══ MATERIAL PROVIDED ══
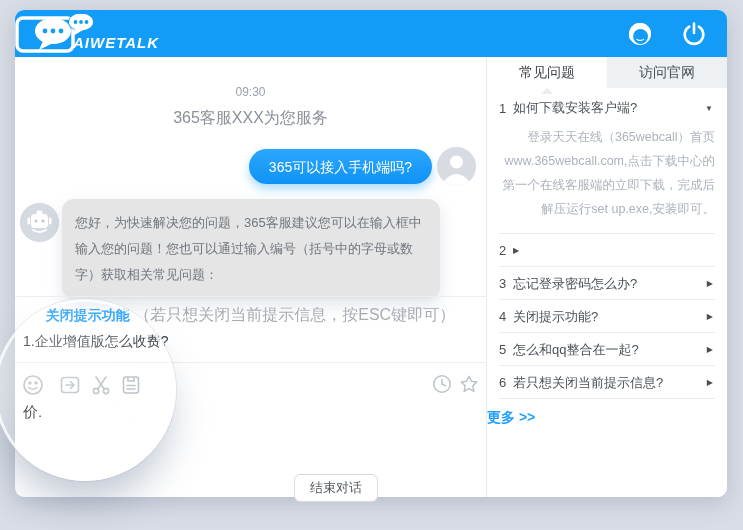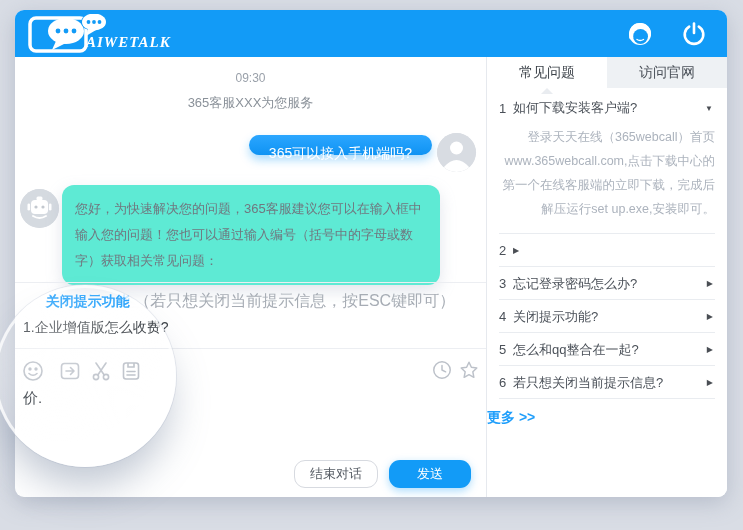"AIWETALK" .logo { font-family: Liberation Serif, serif -> none; margin-left: 13px -> 0 }
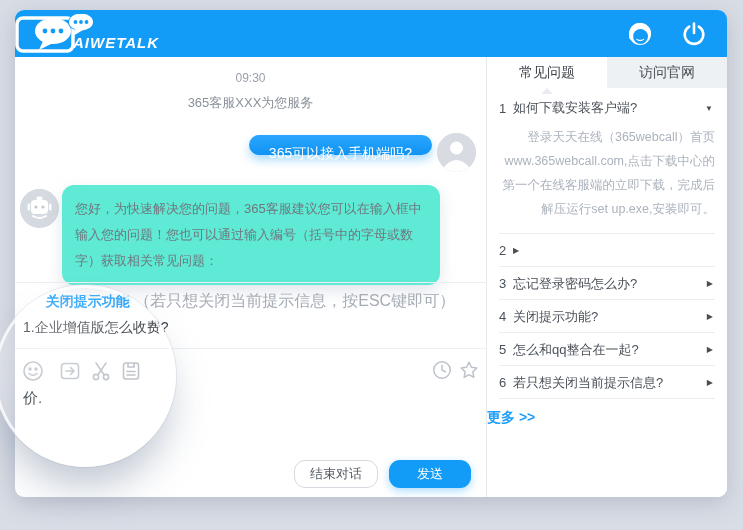"09:30" .chat { top: 48px -> 62px }
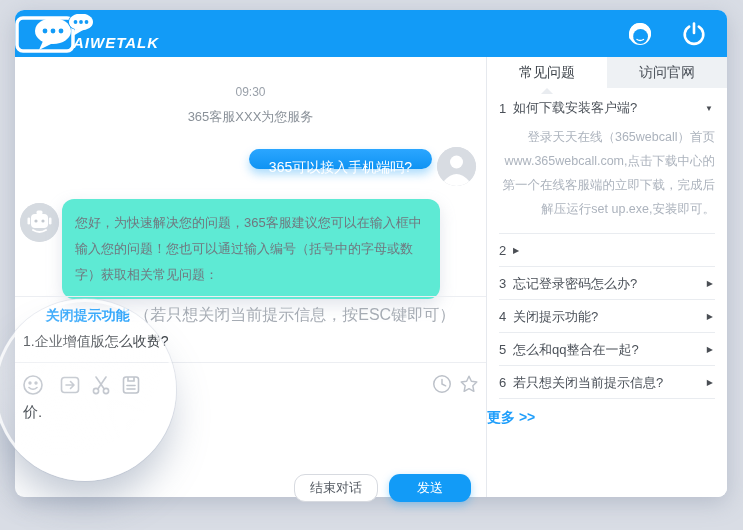"365客服XXX为您服务" .service { font-size: 13px -> 16px }
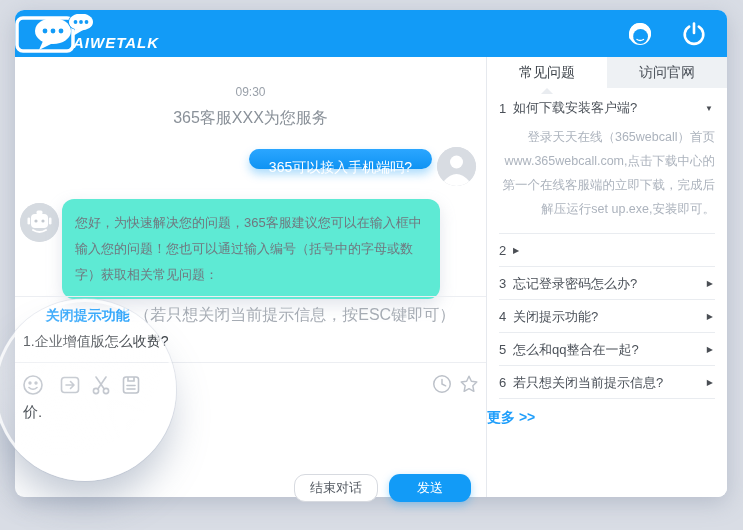"365可以接入手机端吗?" .bubble-user { height: 20px -> 35px }
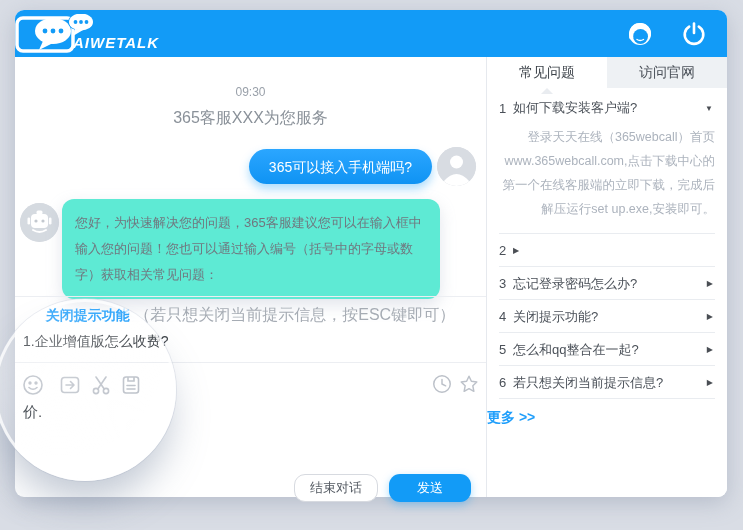"您好，为快速解决您的问题，365客服建议您可以在输入框中输入您的问题！您也可以通" .bubble-bot { background: #5eead4 -> #e5e5e5 }
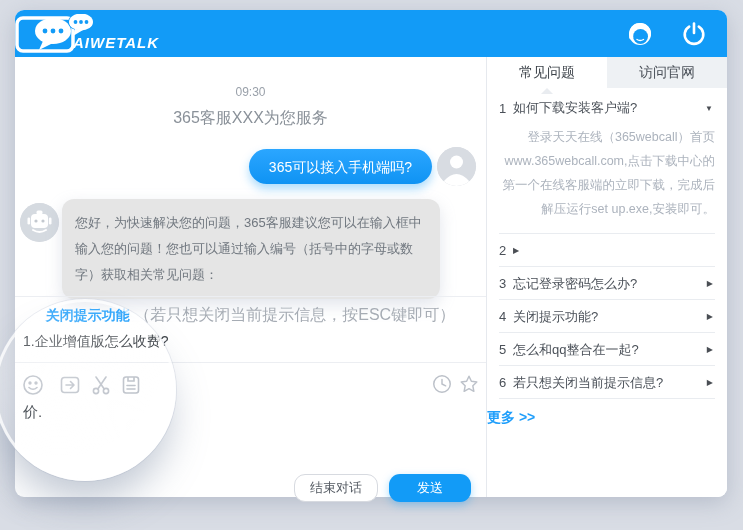"结束对话" .btn { border-radius: 11px -> 6px }
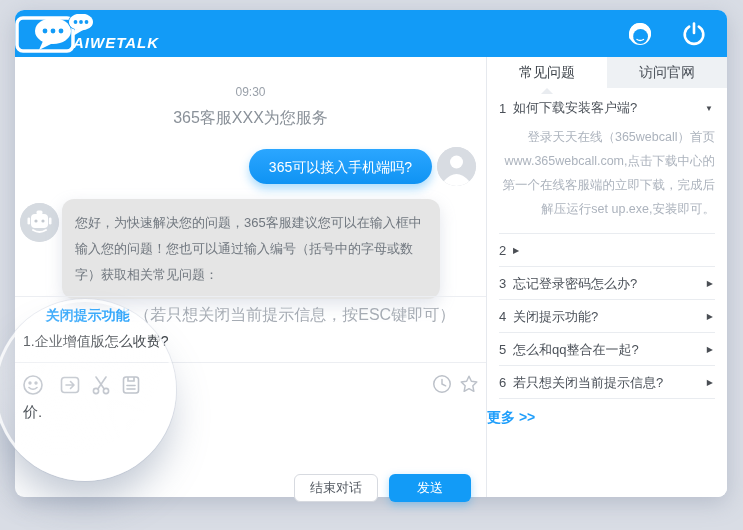"发送" button.btn { html: <button>发送</button> -> none }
═══
● **EXERCISE BRIEF**: Reproduce exactly, with nothing added, the lines from the line with "font-size: 13px ->" through the end of the entries above; pictures are to be left out.

● **PROBLEM SOLUTION**:
"365客服XXX为您服务" .service { font-size: 13px -> 16px }
"365可以接入手机端吗?" .bubble-user { height: 20px -> 35px }
"您好，为快速解决您的问题，365客服建议您可以在输入框中输入您的问题！您也可以通" .bubble-bot { background: #5eead4 -> #e5e5e5 }
"结束对话" .btn { border-radius: 11px -> 6px }
"发送" button.btn { html: <button>发送</button> -> none }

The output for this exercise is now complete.